Marc dirige un groupe d’entreprises et souhaite divorcer. Quand “tout ce qui est à nous”
doit soudain être partagé…
divorce / chef d’entreprise / entreprise familiale / processus collaboratif
Marié sans contrat sous le régime de la communauté, Marc faisait face à une équation vertigineuse : partager non seulement le patrimoine immobilier personnel, mais aussi l’ensemble du patrimoine professionnel. Les parts sociales. Les sociétés. L’outil de travail. Ce qu’il avait construit. Bien sûr aussi à deux. Le divorce ne signifie pas la guerre. Dès le départ, nous avons fait en sorte que Marc et son épouse comprennent qu’ils partagent encore une conviction commune : protéger les entreprises. Pour les enfants. Pour la transmission. Notre rôle n’a pas été d’opposer, mais d’installer un cadre collaboratif, avec l’avocat de son épouse, pour penser le partage autrement. Trouver des équilibres. Sécuriser. Restez créatif dans la mesure de ce que le cadre du droit permet. Penser de nouvelles formes sociétales. Explorer les montages.
L’accompagnement s’est inscrit dans le temps. Le chemin fut long et parfois chaotique. Cela reste une séparation.

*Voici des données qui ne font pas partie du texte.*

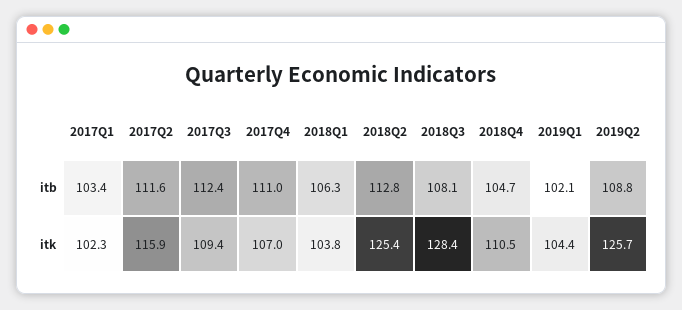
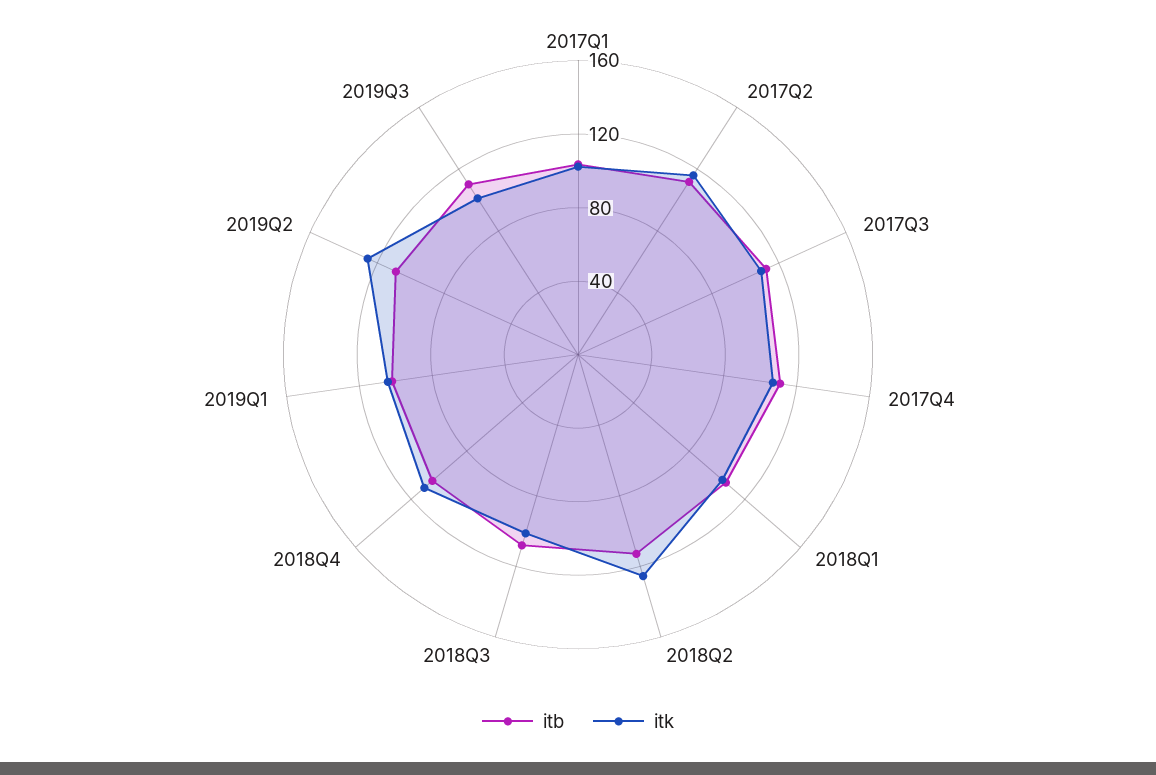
itk, 2018Q3: 128.4 -> 100
itb, 2019Q3: none -> 110
itk, 2019Q3: none -> 100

Mais réunions après réunions, nous avons travaillé entourés de professionnels clés que nous avons choisi ensemble pour éclairer nos travaux : notaires, avocats d’affaires, experts-comptables, conseillers en gestion de patrimoine. Ensemble, nous avons réfléchi la restructuration du groupe, mesuré les impacts fiscaux, posé des choix clairs, négocié des concessions.
Le résultat : un protocole d’accord solide. Une séparation du patrimoine immobilier et des parts sociales intégrée aux conventions de divorce.
Le divorce a été apaisé.
L’entreprise a continué à vivre.
Marc est resté à sa tête.
Notre conviction : le divorce est une histoire de famille qu’il ne faut pas exploser. L’avocat n’est pas là pour combattre. Il est là pour accompagner ce qui doit être protégé.